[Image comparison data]
────

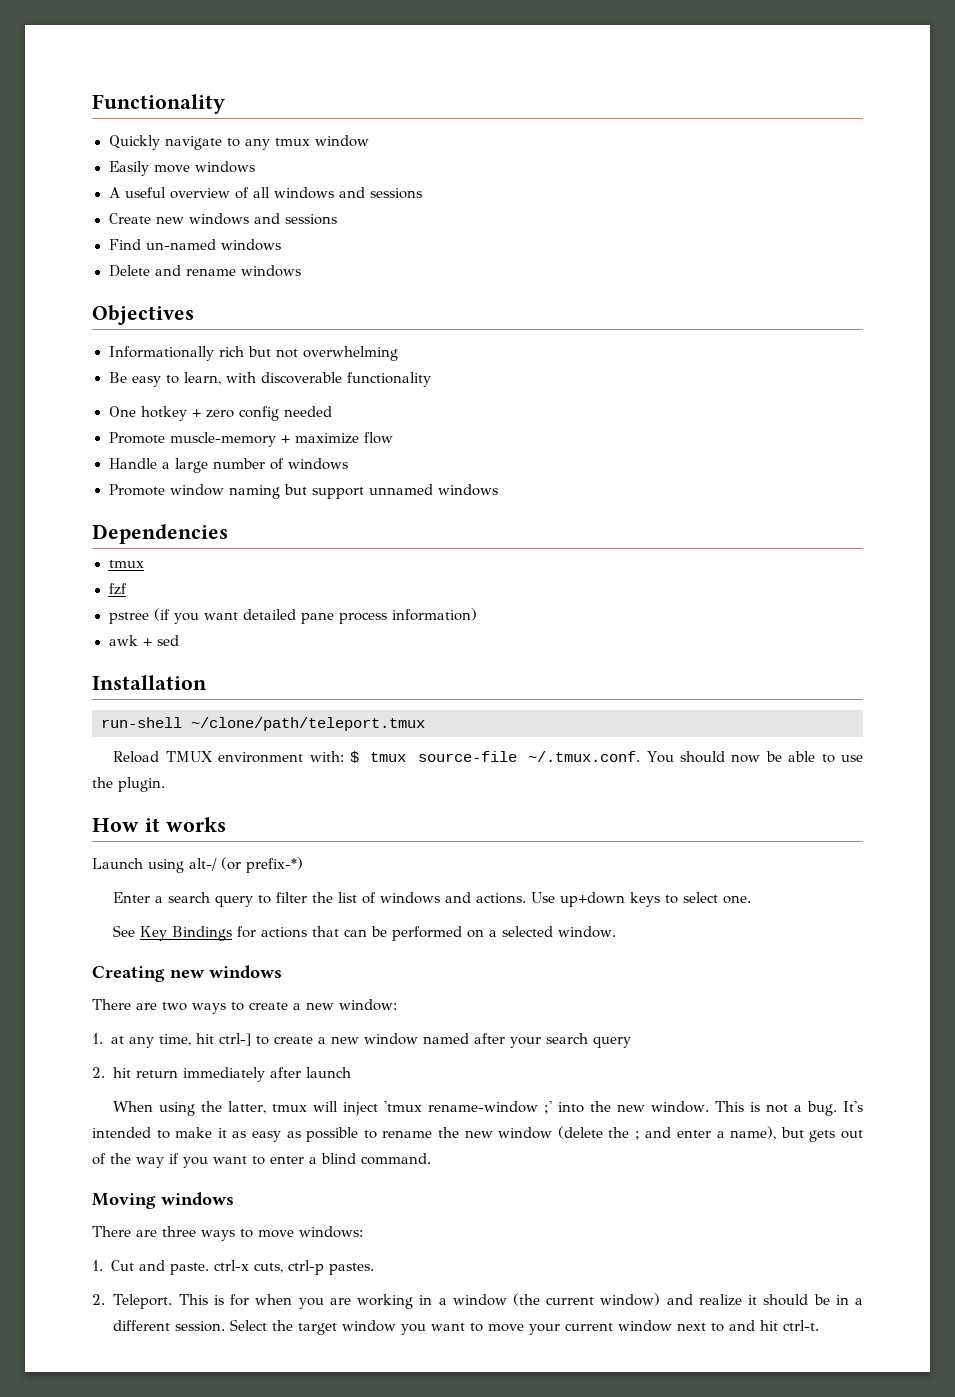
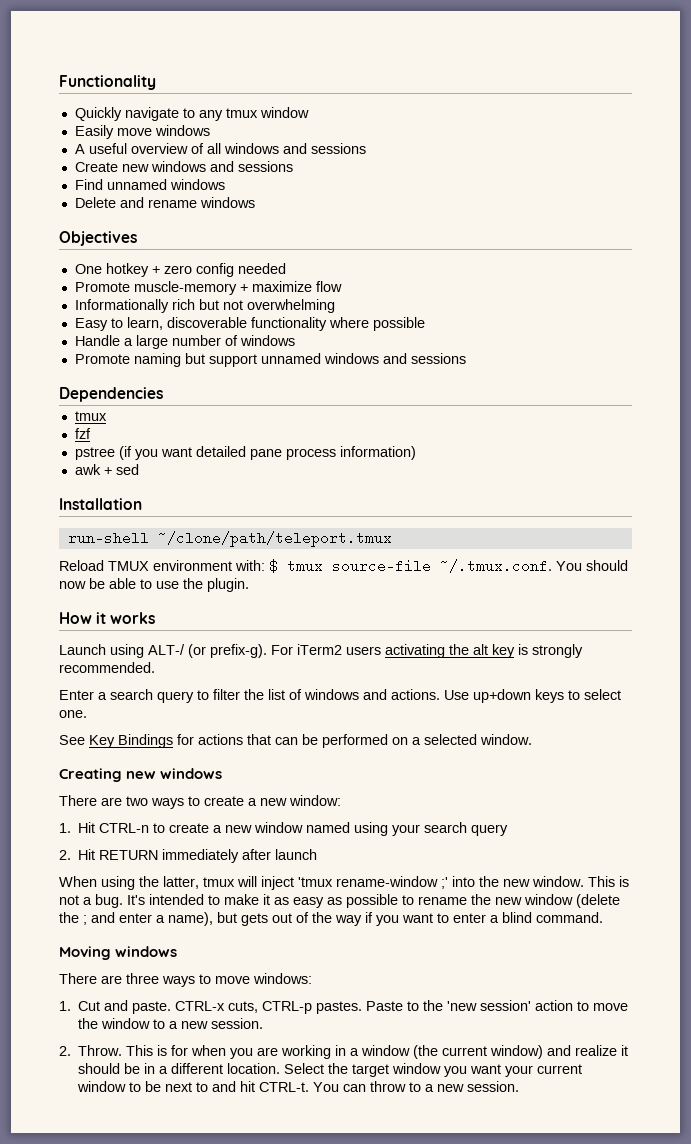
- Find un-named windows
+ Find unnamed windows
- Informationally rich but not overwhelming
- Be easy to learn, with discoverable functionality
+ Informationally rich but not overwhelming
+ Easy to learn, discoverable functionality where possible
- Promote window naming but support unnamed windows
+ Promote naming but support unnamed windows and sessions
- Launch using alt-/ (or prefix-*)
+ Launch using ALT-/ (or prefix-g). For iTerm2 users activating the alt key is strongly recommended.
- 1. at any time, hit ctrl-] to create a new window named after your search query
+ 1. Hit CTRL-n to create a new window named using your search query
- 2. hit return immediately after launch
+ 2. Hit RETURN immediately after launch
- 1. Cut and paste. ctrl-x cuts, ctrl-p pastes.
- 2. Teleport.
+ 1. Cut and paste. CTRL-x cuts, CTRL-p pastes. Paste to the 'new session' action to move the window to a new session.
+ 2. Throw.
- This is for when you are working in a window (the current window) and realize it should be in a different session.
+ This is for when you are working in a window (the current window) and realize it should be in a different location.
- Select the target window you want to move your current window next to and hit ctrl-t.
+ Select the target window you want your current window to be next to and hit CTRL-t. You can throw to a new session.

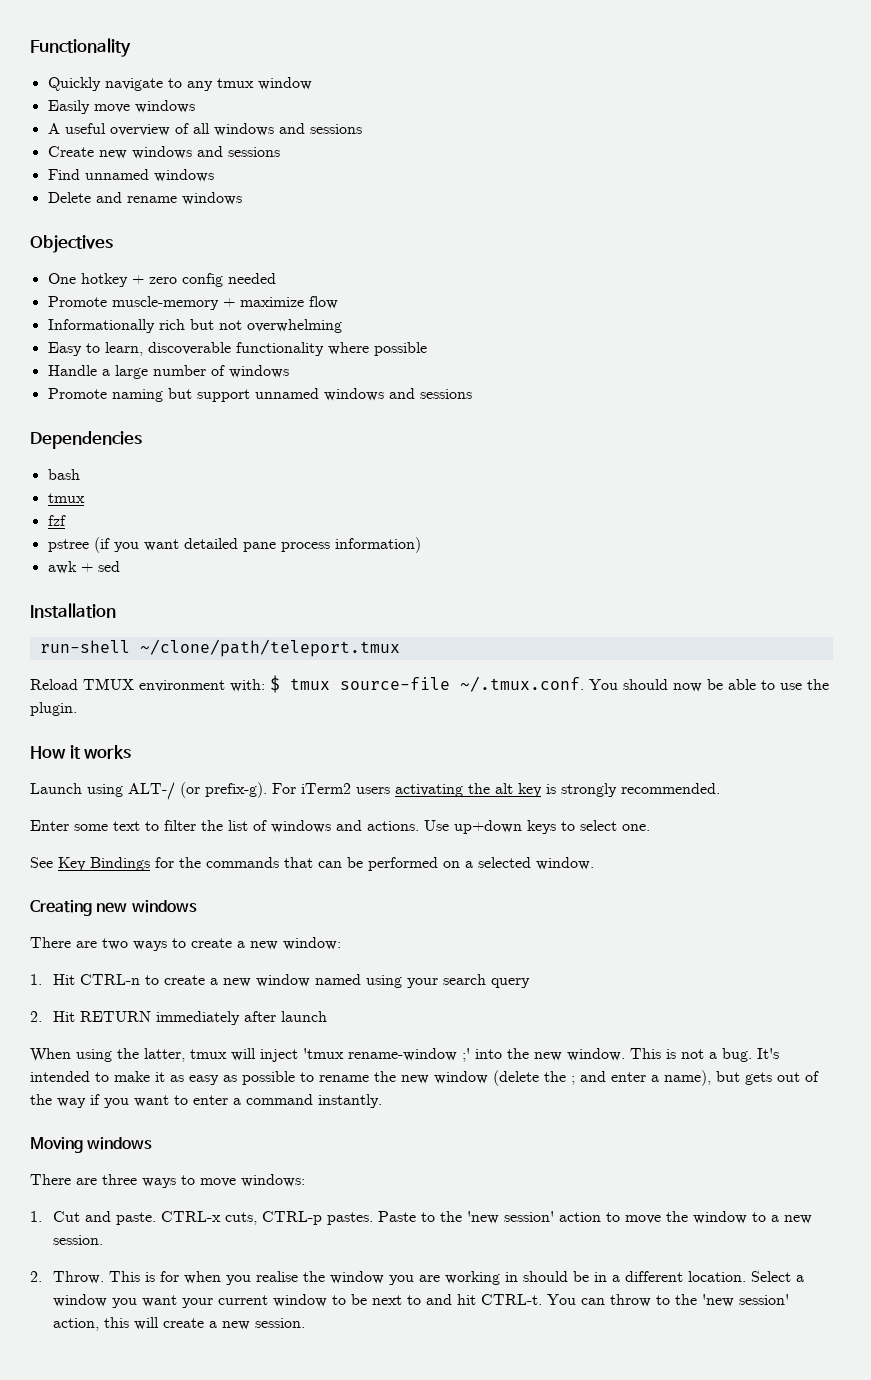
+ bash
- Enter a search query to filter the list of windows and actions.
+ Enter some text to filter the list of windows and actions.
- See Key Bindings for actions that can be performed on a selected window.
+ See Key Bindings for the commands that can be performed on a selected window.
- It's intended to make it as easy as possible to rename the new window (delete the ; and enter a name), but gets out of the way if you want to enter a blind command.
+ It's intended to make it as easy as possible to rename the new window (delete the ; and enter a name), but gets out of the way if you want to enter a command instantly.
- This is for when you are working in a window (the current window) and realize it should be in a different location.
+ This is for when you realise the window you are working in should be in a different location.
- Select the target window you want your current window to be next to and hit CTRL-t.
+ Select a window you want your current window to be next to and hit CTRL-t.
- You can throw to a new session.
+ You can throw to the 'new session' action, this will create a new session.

────

-- ASSIGNED TASK --
Copy every line exactly, from the opening line of the entries down to the line holding "- Select the target window you want to", and keep the pictures out.

-- SOLUTION FOR THIS EXERCISE --
- Find un-named windows
+ Find unnamed windows
- Informationally rich but not overwhelming
- Be easy to learn, with discoverable functionality
+ Informationally rich but not overwhelming
+ Easy to learn, discoverable functionality where possible
- Promote window naming but support unnamed windows
+ Promote naming but support unnamed windows and sessions
- Launch using alt-/ (or prefix-*)
+ Launch using ALT-/ (or prefix-g). For iTerm2 users activating the alt key is strongly recommended.
- 1. at any time, hit ctrl-] to create a new window named after your search query
+ 1. Hit CTRL-n to create a new window named using your search query
- 2. hit return immediately after launch
+ 2. Hit RETURN immediately after launch
- 1. Cut and paste. ctrl-x cuts, ctrl-p pastes.
- 2. Teleport.
+ 1. Cut and paste. CTRL-x cuts, CTRL-p pastes. Paste to the 'new session' action to move the window to a new session.
+ 2. Throw.
- This is for when you are working in a window (the current window) and realize it should be in a different session.
+ This is for when you are working in a window (the current window) and realize it should be in a different location.
- Select the target window you want to move your current window next to and hit ctrl-t.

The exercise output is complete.